Maybe we should have realised. Afterwards people put it all together as if it had been obvious, like it had been staring us in our faces all the time. He sat around in his room a lot listening to Joy Division. Or lost himself for hours in video games and unreal worlds. Scribbled out rambling, scrawling diary entries – that came to light later – that spoke of feeling isolated and anxious and lonely. Wore a lot of black. But that could have been any of us and we were still here whilst he was gone.
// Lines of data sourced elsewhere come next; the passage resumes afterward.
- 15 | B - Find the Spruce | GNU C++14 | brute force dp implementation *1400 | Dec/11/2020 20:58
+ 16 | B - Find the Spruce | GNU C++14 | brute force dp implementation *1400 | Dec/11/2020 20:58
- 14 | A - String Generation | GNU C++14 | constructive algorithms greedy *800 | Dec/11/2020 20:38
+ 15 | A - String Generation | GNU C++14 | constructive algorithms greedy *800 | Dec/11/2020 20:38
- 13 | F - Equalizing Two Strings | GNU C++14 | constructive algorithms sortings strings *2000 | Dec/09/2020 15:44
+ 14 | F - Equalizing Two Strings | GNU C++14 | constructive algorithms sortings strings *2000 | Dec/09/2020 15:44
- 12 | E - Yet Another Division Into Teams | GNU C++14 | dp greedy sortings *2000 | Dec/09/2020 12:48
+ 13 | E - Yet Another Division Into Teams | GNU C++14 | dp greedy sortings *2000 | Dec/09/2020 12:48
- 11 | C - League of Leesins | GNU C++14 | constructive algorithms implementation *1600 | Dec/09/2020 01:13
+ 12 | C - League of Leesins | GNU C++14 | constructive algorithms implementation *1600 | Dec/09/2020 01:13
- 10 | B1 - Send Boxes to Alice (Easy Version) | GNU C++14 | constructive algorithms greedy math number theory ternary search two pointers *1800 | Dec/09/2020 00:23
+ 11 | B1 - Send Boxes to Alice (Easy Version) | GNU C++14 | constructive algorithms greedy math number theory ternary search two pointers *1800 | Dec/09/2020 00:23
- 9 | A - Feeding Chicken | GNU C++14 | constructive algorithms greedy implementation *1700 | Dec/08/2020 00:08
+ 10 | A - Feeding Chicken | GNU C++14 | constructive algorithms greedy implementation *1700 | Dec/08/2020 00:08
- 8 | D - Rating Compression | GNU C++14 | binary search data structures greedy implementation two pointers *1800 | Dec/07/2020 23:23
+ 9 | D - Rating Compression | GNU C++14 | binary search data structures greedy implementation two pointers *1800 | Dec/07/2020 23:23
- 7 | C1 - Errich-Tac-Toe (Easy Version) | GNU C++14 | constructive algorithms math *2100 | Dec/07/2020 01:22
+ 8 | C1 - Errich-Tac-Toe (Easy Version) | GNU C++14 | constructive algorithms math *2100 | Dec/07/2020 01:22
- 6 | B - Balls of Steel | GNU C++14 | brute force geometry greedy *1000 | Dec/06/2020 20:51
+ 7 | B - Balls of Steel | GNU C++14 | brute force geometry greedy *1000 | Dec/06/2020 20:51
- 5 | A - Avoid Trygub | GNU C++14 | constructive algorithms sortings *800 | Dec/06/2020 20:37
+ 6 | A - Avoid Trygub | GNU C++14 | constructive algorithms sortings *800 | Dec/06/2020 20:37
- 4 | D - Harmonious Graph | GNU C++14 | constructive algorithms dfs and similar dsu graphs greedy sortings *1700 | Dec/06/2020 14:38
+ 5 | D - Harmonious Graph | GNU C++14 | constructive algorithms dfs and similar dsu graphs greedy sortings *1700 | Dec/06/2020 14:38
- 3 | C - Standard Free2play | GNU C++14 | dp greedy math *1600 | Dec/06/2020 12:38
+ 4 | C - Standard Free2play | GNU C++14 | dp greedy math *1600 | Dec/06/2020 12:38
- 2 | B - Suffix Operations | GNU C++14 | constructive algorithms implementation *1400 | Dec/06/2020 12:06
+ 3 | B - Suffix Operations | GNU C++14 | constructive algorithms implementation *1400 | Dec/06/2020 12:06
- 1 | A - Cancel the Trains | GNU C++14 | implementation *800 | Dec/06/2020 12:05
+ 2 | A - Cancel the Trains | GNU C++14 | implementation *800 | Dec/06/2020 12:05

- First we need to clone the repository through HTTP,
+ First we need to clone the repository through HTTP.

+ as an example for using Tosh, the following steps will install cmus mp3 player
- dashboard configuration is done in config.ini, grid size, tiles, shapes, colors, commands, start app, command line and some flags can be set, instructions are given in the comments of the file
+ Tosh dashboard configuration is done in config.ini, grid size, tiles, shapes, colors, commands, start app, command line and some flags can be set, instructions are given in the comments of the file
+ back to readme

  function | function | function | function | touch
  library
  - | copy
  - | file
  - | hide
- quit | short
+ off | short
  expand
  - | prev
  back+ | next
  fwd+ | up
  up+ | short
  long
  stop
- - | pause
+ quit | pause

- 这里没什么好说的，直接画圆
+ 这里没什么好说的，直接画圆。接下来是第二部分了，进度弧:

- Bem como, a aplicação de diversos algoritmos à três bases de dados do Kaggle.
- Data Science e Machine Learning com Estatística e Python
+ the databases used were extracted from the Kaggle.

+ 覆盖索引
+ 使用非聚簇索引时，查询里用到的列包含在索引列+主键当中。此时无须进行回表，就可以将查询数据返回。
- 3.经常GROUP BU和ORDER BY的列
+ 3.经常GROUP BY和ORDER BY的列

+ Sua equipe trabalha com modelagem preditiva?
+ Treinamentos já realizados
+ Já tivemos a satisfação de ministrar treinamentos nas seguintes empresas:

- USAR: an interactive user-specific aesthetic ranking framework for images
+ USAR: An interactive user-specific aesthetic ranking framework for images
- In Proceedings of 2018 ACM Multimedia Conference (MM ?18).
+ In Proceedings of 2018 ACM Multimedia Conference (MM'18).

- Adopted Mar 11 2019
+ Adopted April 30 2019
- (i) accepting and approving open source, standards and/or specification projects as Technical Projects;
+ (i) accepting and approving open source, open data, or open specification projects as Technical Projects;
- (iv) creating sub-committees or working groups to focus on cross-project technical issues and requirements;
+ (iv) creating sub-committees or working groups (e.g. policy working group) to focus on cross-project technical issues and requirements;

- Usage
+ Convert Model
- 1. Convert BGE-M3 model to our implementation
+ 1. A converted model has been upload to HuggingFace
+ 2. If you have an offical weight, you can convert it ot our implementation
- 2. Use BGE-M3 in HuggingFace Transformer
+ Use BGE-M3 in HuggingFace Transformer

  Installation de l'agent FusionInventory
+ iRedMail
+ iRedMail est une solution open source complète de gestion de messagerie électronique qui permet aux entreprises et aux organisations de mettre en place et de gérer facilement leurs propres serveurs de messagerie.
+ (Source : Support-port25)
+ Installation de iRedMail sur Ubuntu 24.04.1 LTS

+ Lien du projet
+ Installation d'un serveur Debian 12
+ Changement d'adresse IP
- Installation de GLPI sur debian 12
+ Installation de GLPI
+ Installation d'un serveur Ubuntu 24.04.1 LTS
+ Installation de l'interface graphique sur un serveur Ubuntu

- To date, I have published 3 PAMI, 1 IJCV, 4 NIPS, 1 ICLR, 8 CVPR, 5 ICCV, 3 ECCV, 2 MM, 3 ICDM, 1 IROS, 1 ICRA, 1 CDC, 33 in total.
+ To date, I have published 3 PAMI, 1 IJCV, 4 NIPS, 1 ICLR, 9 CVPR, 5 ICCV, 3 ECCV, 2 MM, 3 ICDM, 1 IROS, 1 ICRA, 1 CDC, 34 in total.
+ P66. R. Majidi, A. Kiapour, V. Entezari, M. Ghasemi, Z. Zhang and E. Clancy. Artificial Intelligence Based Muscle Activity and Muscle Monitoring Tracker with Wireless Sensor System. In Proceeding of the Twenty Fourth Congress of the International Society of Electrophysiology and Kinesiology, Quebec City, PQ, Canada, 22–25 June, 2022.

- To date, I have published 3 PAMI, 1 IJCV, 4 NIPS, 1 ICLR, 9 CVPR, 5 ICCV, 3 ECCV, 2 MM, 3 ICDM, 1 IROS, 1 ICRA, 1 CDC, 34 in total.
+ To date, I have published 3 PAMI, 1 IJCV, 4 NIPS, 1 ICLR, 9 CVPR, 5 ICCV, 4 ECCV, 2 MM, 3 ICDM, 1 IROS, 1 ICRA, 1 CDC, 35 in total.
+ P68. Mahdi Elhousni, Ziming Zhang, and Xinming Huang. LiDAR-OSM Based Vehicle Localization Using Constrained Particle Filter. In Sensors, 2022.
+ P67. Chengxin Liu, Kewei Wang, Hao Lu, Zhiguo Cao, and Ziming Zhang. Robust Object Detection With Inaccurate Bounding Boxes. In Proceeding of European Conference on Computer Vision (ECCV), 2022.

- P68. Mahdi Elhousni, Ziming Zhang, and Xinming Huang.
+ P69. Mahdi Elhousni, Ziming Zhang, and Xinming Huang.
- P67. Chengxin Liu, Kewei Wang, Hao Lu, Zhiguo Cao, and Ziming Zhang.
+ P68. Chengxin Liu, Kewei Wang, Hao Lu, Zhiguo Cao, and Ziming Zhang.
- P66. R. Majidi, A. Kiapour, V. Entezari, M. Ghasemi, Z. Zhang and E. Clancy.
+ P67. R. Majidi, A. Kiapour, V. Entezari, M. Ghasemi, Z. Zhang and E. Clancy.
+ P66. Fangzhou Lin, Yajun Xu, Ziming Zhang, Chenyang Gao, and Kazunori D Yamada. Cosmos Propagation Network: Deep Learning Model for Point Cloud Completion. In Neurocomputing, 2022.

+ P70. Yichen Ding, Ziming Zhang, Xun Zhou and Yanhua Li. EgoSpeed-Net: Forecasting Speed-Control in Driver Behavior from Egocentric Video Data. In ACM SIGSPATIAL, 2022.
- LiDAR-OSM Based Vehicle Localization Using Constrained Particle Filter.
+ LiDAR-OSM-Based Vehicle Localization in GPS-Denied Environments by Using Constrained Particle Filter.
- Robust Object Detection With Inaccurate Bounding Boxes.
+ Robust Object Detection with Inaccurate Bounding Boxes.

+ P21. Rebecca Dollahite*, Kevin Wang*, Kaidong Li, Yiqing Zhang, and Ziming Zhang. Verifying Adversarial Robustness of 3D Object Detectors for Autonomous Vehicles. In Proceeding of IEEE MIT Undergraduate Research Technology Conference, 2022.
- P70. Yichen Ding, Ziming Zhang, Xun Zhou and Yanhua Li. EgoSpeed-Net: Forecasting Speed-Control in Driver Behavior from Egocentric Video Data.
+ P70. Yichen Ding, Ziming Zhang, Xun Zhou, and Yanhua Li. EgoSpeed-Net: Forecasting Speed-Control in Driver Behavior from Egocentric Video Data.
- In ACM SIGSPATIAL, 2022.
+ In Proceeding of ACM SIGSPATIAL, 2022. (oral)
That was just being fifteen and a bit awkward, wasn’t it ? None of us liked the way Sam’s life got retro fitted to his suicide, as if everything had led, neat and tidy and processional, to the point where he felt like there was no point carrying on. It just wasn’t like that. He just wasn’t like that. Not all like that at least. We remembered lying in the park looking at the stars and listening to him run through his terrible Star Trek impressions. He could make the sound the doors made pretty well but Patrick Stewart’s baritone always eluded him until he settled on repeating “make it so” and “Mr Data” over and over again until we begged him to stop. Or the time he cleared the floor at the school disco after finally persuading the DJ to put the Stiff Little Fingers’ “Alternative Ulster” on and he’d turned the now empty space into his own personal piece of performance art, a mosh-pit of one until reluctantly we’d joined in at the end. He must have bought his own copy with him. That was Sam. All of us had slunk off embarrassed afterwards when the DJ, presumably as some sort of revenge, had teed up Rick Astley. All of us except him. He’d just laughed and pogoed harder and harder round the floor bellowing “never gonna give you up” until we dragged him away. Like I said, Sam’s death wasn’t the only thing that happened in his life.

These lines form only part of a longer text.